I laid in a bath tub vomiting and pooping myself after each dose for 8 hours. Because no one’s allowed to touch you. Pluvicto side effects has been hardest part of my journey.
It goes without saying, but I'm so sorry, Dean. Hitting the jackpot on rare cancers is just horrible. At least my follow-up PSMA scan is showing some benefit.
The loneliness, helplessness, and the utter desolation of not only being in pain, but having no real GI control, resonates with me. It doesn't help, but I understand completely. Maybe you and I could get one of those side-by-side tubs you see in the beautiful commercials! Let's look out at the sunset over the sea and share our humiliating misery.
With the help of my increasingly-needed walking stick, I was able to take a short nature walk this morning. There is a memorial bench that I took a rest on, and there are two lines on it:
The first line reads: Maktub - "It is written". Maktub is an arabic word which literally means it is written, but is associated in context with fate or destiny. Obviously it implies that, if we accept our fate, life becomes easier to understand and we can find peace. Beautiful.
The second line reads: "Well, sh*t." Apparently this is the quote from the woman that the bench is dedicated to.
It says it all. I'll be back to that bench, for sure. Thoughts and prayers, brother!
found eating one white rice gives me relief...sorry I’m not the best on this phone.
I meant I found eating one cup of white rice cooked really well really help. I stopped eating for 2 days because I couldn’t stay out of bathroom… so one cup of what rice has really helped
You guys are taking the fun out of Pca........Hey Mr. Bigshot up there, how about giving these guys a fucking break.....They don't deserve what they're going through...... cause they (we) never asked to have prostates anyway. Would have been better if you gave us second dicks....
Enough said, now I think I'll say my nightly prayers and go to bed............

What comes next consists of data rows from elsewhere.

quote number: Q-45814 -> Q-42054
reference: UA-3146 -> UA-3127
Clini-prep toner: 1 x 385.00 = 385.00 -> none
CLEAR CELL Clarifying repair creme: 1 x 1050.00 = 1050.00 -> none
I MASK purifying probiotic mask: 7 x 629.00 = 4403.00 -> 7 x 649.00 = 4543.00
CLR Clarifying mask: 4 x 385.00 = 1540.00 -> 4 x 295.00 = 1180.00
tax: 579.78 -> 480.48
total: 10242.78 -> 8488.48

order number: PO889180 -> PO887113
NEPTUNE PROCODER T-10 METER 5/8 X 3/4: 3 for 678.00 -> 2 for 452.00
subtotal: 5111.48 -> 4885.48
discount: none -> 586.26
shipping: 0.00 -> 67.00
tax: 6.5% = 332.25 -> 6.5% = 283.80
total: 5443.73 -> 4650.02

Oat bran added to the mix, TITG! Thanks for the advice. As for relief, as of Friday I have 4 of 6 Pluvicto on board and, since it feels like football or rugby, I'm just treating it like a athletic season - moving through the discomfort and looking to the end (May 26 is the last infusion + one month to start feeling better)! I'm looking forward to - hopefully - a peaceful summer.
Hey, Nfler! Thanks for checking in! My pre-infusion labs were good enough for the go-ahead on my final Pluvicto last Friday. And I am glad to see the end of it - I feel as miserable as ever on this stuff...I mean, it's chemo, no matter the semantics. I have 3 scans in mid June: PSMA PET, Bone PET, and MRI to see how it performed. I am hoping that, by early August, I will see some QoL improvement my body recovers.

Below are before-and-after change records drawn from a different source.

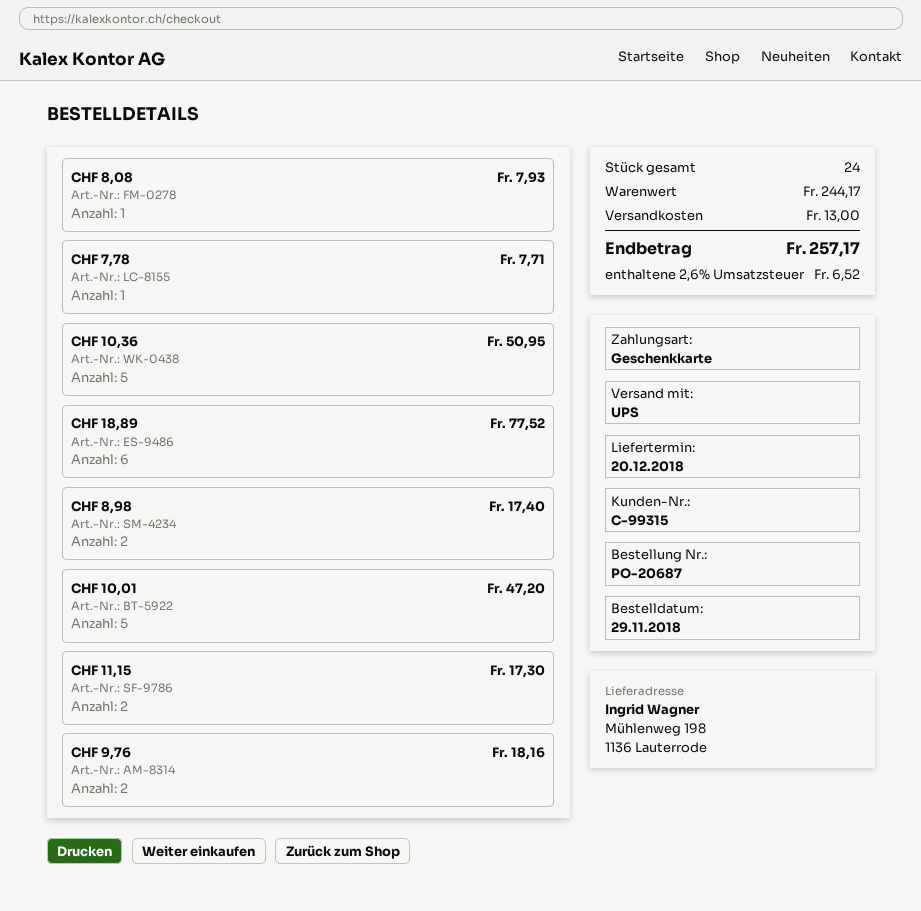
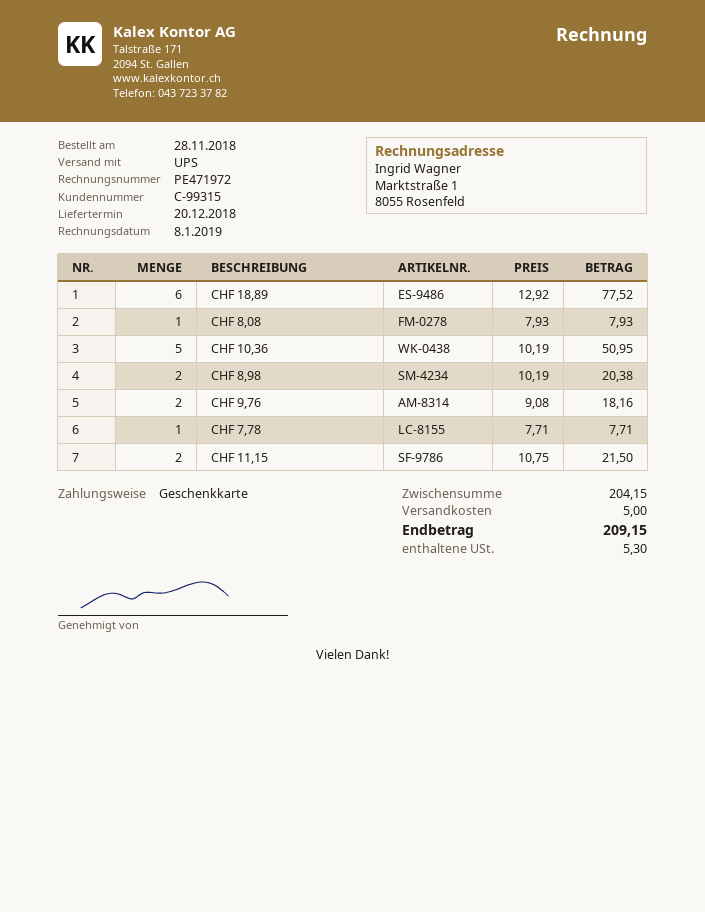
order date: 2018-11-29 -> 2018-11-28
CHF 8,98: 2 for 17.40 -> 2 for 20.38
CHF 10,01: 5 for 47.20 -> none
CHF 11,15: 2 for 17.30 -> 2 for 21.50
subtotal: 244.17 -> 204.15
shipping: 13.00 -> 5.00
tax: 6.52 -> 5.30
total: 257.17 -> 209.15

Hi! My dad just had his second pluvicto last week, and while his labs look ok, he feels weak and his body aches. Our general experience is that pain is an indication that treatment is not working (at least thats how he felt when chemo failed), but from what I understand you are responding well to pluvicto, and you have also experienced some pain and aches? I don’t really understand why pluvicto would cause pain if its working, but i am certainly hoping that is the case!